↓

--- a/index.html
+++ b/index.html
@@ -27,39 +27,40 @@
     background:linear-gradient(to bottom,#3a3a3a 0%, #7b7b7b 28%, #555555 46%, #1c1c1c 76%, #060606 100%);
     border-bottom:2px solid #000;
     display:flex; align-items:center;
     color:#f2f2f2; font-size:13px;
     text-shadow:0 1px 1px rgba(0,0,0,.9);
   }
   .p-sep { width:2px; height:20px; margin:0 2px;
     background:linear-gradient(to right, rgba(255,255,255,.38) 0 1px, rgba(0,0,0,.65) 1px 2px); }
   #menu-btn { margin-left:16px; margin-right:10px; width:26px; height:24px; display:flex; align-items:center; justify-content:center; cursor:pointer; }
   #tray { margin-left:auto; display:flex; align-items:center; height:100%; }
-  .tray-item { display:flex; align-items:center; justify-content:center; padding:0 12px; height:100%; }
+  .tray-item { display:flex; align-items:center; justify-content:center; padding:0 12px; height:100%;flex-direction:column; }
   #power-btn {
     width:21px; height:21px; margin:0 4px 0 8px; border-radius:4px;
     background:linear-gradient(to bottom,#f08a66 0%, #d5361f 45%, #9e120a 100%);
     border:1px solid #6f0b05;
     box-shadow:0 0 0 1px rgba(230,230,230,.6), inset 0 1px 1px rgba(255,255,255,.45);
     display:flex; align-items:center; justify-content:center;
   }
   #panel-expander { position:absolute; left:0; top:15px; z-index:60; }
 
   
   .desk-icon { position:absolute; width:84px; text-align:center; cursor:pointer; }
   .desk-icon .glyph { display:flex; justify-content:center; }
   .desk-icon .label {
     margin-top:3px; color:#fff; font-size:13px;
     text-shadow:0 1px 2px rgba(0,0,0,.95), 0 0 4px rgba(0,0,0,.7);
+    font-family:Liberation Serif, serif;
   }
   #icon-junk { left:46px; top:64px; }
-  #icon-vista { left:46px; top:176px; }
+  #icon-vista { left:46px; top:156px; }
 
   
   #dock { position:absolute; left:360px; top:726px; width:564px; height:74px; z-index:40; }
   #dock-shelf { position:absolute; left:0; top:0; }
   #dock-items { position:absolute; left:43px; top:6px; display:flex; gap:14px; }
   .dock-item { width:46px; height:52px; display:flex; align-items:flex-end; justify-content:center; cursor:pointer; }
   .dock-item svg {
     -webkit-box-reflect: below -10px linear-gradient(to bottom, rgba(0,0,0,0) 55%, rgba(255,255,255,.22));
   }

↑

Show all of the lines above in which "justify" is present.

ANSWER TO THIS TASK:
   #menu-btn { margin-left:16px; margin-right:10px; width:26px; height:24px; display:flex; align-items:center; justify-content:center; cursor:pointer; }
-  .tray-item { display:flex; align-items:center; justify-content:center; padding:0 12px; height:100%; }
+  .tray-item { display:flex; align-items:center; justify-content:center; padding:0 12px; height:100%;flex-direction:column; }
     display:flex; align-items:center; justify-content:center;
   .desk-icon .glyph { display:flex; justify-content:center; }
   .dock-item { width:46px; height:52px; display:flex; align-items:flex-end; justify-content:center; cursor:pointer; }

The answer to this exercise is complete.